Front-end code edit data:
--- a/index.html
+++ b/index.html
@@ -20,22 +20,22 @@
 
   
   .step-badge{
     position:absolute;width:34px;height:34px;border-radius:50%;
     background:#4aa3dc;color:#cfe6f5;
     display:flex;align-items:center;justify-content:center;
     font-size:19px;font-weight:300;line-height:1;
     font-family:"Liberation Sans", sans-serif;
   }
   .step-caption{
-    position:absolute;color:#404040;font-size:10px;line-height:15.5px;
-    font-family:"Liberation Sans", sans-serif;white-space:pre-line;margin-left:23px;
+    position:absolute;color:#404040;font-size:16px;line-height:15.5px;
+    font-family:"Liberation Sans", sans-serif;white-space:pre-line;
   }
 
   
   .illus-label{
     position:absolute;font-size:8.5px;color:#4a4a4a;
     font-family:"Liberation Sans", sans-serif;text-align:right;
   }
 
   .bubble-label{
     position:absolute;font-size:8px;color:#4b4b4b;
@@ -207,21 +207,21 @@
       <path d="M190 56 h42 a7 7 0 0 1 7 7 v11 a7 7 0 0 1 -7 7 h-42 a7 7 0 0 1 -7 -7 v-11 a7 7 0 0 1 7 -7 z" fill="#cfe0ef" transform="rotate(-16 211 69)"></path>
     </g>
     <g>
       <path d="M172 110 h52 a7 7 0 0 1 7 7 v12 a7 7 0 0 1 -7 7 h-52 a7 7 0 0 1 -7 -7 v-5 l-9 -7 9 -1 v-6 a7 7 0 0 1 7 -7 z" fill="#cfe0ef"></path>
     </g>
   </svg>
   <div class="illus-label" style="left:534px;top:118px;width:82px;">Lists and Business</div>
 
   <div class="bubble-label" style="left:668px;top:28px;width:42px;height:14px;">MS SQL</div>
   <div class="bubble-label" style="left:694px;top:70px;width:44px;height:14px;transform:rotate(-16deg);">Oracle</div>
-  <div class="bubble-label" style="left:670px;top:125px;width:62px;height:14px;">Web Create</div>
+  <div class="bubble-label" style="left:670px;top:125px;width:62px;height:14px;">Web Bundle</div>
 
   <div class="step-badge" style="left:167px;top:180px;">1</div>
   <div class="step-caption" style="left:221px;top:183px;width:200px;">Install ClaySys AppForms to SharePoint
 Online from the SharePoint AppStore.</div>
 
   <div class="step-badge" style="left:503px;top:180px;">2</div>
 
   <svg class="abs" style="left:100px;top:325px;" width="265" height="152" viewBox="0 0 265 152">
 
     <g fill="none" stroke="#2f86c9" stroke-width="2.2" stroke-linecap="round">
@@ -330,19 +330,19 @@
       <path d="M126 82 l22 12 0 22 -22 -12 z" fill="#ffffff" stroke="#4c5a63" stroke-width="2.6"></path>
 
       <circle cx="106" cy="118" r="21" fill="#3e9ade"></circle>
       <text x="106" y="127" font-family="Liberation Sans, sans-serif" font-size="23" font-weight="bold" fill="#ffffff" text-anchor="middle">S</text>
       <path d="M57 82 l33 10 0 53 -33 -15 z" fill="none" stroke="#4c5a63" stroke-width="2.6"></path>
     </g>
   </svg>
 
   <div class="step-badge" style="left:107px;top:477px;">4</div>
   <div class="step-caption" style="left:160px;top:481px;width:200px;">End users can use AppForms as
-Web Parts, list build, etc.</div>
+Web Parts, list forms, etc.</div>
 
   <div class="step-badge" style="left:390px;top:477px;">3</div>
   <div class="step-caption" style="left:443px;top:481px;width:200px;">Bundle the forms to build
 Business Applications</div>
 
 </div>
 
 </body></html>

#### Task requirements
Repeat every record above precisely.

#### Task response
--- a/index.html
+++ b/index.html
@@ -20,22 +20,22 @@
 
   
   .step-badge{
     position:absolute;width:34px;height:34px;border-radius:50%;
     background:#4aa3dc;color:#cfe6f5;
     display:flex;align-items:center;justify-content:center;
     font-size:19px;font-weight:300;line-height:1;
     font-family:"Liberation Sans", sans-serif;
   }
   .step-caption{
-    position:absolute;color:#404040;font-size:10px;line-height:15.5px;
-    font-family:"Liberation Sans", sans-serif;white-space:pre-line;margin-left:23px;
+    position:absolute;color:#404040;font-size:16px;line-height:15.5px;
+    font-family:"Liberation Sans", sans-serif;white-space:pre-line;
   }
 
   
   .illus-label{
     position:absolute;font-size:8.5px;color:#4a4a4a;
     font-family:"Liberation Sans", sans-serif;text-align:right;
   }
 
   .bubble-label{
     position:absolute;font-size:8px;color:#4b4b4b;
@@ -207,21 +207,21 @@
       <path d="M190 56 h42 a7 7 0 0 1 7 7 v11 a7 7 0 0 1 -7 7 h-42 a7 7 0 0 1 -7 -7 v-11 a7 7 0 0 1 7 -7 z" fill="#cfe0ef" transform="rotate(-16 211 69)"></path>
     </g>
     <g>
       <path d="M172 110 h52 a7 7 0 0 1 7 7 v12 a7 7 0 0 1 -7 7 h-52 a7 7 0 0 1 -7 -7 v-5 l-9 -7 9 -1 v-6 a7 7 0 0 1 7 -7 z" fill="#cfe0ef"></path>
     </g>
   </svg>
   <div class="illus-label" style="left:534px;top:118px;width:82px;">Lists and Business</div>
 
   <div class="bubble-label" style="left:668px;top:28px;width:42px;height:14px;">MS SQL</div>
   <div class="bubble-label" style="left:694px;top:70px;width:44px;height:14px;transform:rotate(-16deg);">Oracle</div>
-  <div class="bubble-label" style="left:670px;top:125px;width:62px;height:14px;">Web Create</div>
+  <div class="bubble-label" style="left:670px;top:125px;width:62px;height:14px;">Web Bundle</div>
 
   <div class="step-badge" style="left:167px;top:180px;">1</div>
   <div class="step-caption" style="left:221px;top:183px;width:200px;">Install ClaySys AppForms to SharePoint
 Online from the SharePoint AppStore.</div>
 
   <div class="step-badge" style="left:503px;top:180px;">2</div>
 
   <svg class="abs" style="left:100px;top:325px;" width="265" height="152" viewBox="0 0 265 152">
 
     <g fill="none" stroke="#2f86c9" stroke-width="2.2" stroke-linecap="round">
@@ -330,19 +330,19 @@
       <path d="M126 82 l22 12 0 22 -22 -12 z" fill="#ffffff" stroke="#4c5a63" stroke-width="2.6"></path>
 
       <circle cx="106" cy="118" r="21" fill="#3e9ade"></circle>
       <text x="106" y="127" font-family="Liberation Sans, sans-serif" font-size="23" font-weight="bold" fill="#ffffff" text-anchor="middle">S</text>
       <path d="M57 82 l33 10 0 53 -33 -15 z" fill="none" stroke="#4c5a63" stroke-width="2.6"></path>
     </g>
   </svg>
 
   <div class="step-badge" style="left:107px;top:477px;">4</div>
   <div class="step-caption" style="left:160px;top:481px;width:200px;">End users can use AppForms as
-Web Parts, list build, etc.</div>
+Web Parts, list forms, etc.</div>
 
   <div class="step-badge" style="left:390px;top:477px;">3</div>
   <div class="step-caption" style="left:443px;top:481px;width:200px;">Bundle the forms to build
 Business Applications</div>
 
 </div>
 
 </body></html>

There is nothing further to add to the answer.